The prevalence of neo-Nazis in eastern Germany has prompted the authorities to produce a special brochure for hotel, pub and restaurant owners containing guidelines on how to spot unwelcome far-right guests and keep them off the premises.
The initiative has been launched by the state of Brandenburg, which, in common with other eastern regions, has been dogged by the emergence of far-right political parties and widespread anti-immigrant violence since the fall of the Berlin Wall in 1989.
"One does not have to cater for right-wing extremists," insisted Martina Münch, Brandenburg's Education Minister, who launched the new guide entitled: How not to be fooled by right-wing extremists. "You have to take a stand," she told Der Spiegel magazine.

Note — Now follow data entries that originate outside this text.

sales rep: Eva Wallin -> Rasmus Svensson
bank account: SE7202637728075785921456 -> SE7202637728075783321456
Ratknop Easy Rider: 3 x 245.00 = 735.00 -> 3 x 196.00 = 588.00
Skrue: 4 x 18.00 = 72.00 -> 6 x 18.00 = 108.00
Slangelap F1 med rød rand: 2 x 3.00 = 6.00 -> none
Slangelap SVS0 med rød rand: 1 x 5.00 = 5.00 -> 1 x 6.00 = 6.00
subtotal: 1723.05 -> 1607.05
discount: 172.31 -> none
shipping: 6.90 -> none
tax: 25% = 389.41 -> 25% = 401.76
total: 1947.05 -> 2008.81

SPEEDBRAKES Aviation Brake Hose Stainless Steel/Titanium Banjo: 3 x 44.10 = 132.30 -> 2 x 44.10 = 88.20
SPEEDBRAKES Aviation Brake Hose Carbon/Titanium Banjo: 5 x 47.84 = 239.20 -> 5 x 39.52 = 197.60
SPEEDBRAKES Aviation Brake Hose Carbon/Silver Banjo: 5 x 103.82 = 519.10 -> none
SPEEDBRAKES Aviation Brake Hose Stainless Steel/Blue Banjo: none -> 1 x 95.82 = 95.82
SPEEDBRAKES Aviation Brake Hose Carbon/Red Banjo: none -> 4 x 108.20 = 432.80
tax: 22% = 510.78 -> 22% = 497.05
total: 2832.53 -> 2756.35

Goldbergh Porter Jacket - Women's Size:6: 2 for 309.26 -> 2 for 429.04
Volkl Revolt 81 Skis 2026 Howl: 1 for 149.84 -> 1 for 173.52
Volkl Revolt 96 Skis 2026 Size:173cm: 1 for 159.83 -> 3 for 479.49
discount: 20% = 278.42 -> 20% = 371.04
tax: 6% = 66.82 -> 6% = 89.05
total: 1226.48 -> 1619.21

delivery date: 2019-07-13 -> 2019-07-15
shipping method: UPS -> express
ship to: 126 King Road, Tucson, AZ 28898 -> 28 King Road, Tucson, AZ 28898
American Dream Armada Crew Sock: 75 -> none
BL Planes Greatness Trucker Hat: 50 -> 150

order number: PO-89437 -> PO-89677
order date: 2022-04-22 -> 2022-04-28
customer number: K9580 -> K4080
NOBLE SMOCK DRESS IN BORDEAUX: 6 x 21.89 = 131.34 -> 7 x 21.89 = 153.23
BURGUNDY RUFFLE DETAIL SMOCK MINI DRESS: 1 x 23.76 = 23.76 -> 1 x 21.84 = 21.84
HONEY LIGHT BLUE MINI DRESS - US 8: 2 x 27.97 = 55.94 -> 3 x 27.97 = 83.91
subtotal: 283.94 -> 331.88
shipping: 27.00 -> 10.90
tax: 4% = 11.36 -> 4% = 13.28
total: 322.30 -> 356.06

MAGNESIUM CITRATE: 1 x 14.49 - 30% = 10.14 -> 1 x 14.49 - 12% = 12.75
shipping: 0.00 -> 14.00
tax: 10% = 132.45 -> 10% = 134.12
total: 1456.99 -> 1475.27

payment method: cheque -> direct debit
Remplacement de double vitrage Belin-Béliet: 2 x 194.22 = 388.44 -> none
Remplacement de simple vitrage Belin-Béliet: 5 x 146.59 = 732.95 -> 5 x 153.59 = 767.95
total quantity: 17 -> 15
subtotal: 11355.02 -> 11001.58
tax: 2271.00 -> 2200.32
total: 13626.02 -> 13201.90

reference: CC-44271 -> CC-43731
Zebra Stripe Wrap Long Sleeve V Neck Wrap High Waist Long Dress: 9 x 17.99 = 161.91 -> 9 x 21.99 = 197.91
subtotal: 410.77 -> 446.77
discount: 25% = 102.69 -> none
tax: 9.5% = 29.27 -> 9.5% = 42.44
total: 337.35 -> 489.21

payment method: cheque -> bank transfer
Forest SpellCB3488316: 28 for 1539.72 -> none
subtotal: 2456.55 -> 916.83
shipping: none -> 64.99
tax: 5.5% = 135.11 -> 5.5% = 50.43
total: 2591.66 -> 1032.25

Brandenburg has been stung into action against the far right after a series of unwelcome incidents at hotels in the state. The unwitting owner of one establishment outside Berlin was duped into allowing his premises to be used for a party attended by more than 100 neo-Nazis earlier this year.
Members of the far-right National Democratic Party (NPD) claimed to be representing a "wine agency" when they booked the hotel for a "conference" in January. The event turned out to be the NPD's New Year's party and the hotel was surrounded by police.
The far right regularly makes use of a clause in German law which obliges hoteliers to honour bookings once they have confirmed them. Olaf Lücke, the head of Brandenburg's Hotel and Restaurant Association, which helped produce the guidelines, said far-right groups often used bogus titles such as "The Society for History and Culture" to make bookings.
The new guide contains a list of far-right symbols intended to help unwary hoteliers spot a neo-Nazi. These include the "black sun" image, the "inverted swastika" and significant dates in the Nazi calendar often used for far-right bookings. Tourists planning to reserve a hotel room in Brandenburg on 20 April should not be surprised if they are turned down – the date is Hitler's birthday.